(Beginning of Record excerpts)

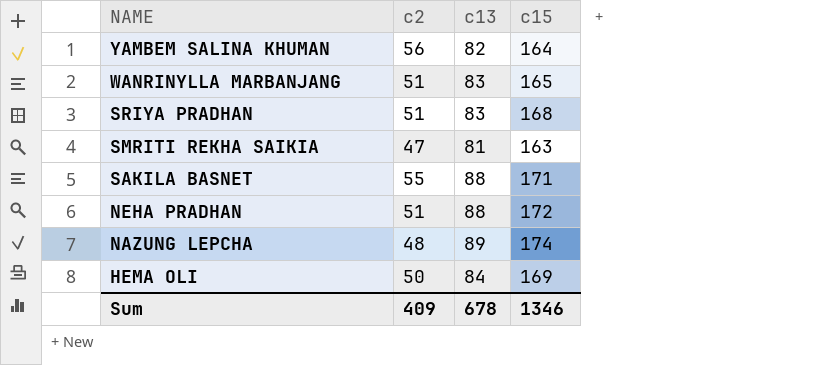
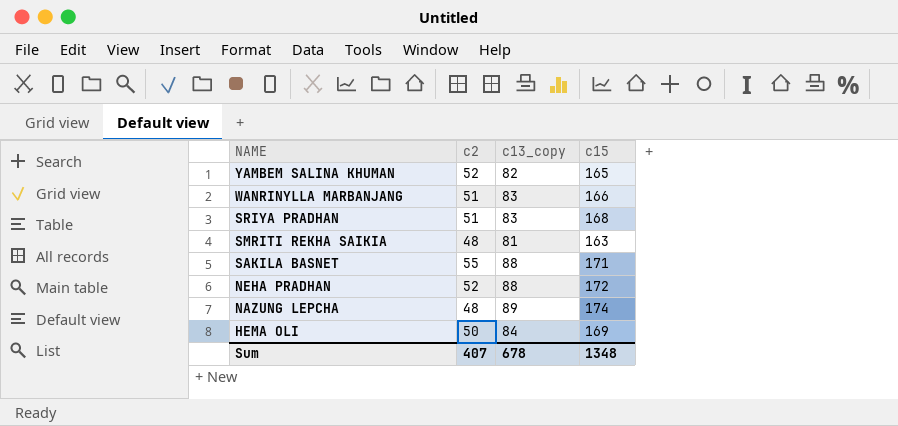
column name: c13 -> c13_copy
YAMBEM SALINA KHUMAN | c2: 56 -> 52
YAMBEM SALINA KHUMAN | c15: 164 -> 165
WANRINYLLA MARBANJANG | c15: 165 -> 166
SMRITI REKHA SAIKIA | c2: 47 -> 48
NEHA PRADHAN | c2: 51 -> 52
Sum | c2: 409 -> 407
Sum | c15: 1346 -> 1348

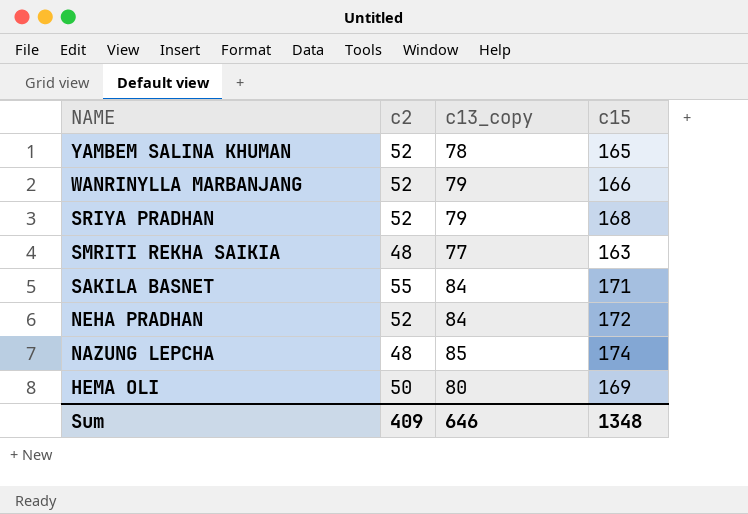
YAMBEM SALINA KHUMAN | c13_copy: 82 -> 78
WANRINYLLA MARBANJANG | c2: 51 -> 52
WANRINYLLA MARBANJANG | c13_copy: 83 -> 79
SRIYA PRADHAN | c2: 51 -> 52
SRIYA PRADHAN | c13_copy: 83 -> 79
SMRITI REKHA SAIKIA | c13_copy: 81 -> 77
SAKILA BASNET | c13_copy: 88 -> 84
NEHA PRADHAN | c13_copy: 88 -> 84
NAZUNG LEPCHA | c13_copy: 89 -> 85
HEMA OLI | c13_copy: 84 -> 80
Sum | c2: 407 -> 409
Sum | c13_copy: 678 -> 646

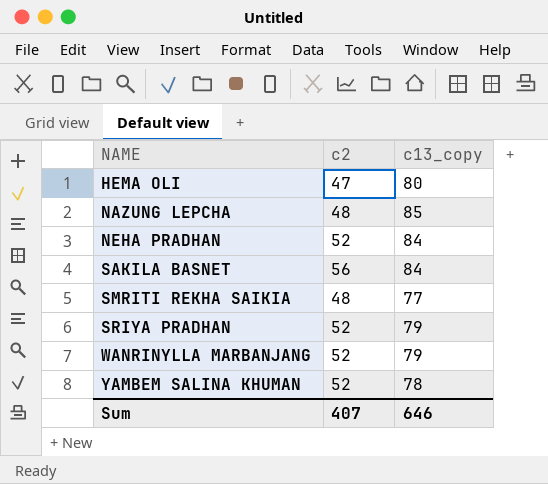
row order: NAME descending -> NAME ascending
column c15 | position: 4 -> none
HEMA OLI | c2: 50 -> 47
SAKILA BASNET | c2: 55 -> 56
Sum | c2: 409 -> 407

(End of Record excerpts)

→ **Problem to solve**
Scan the entries above for the string "HEMA" and copy each line containing it.

→ **Output for this task**
HEMA OLI | c13_copy: 84 -> 80
HEMA OLI | c2: 50 -> 47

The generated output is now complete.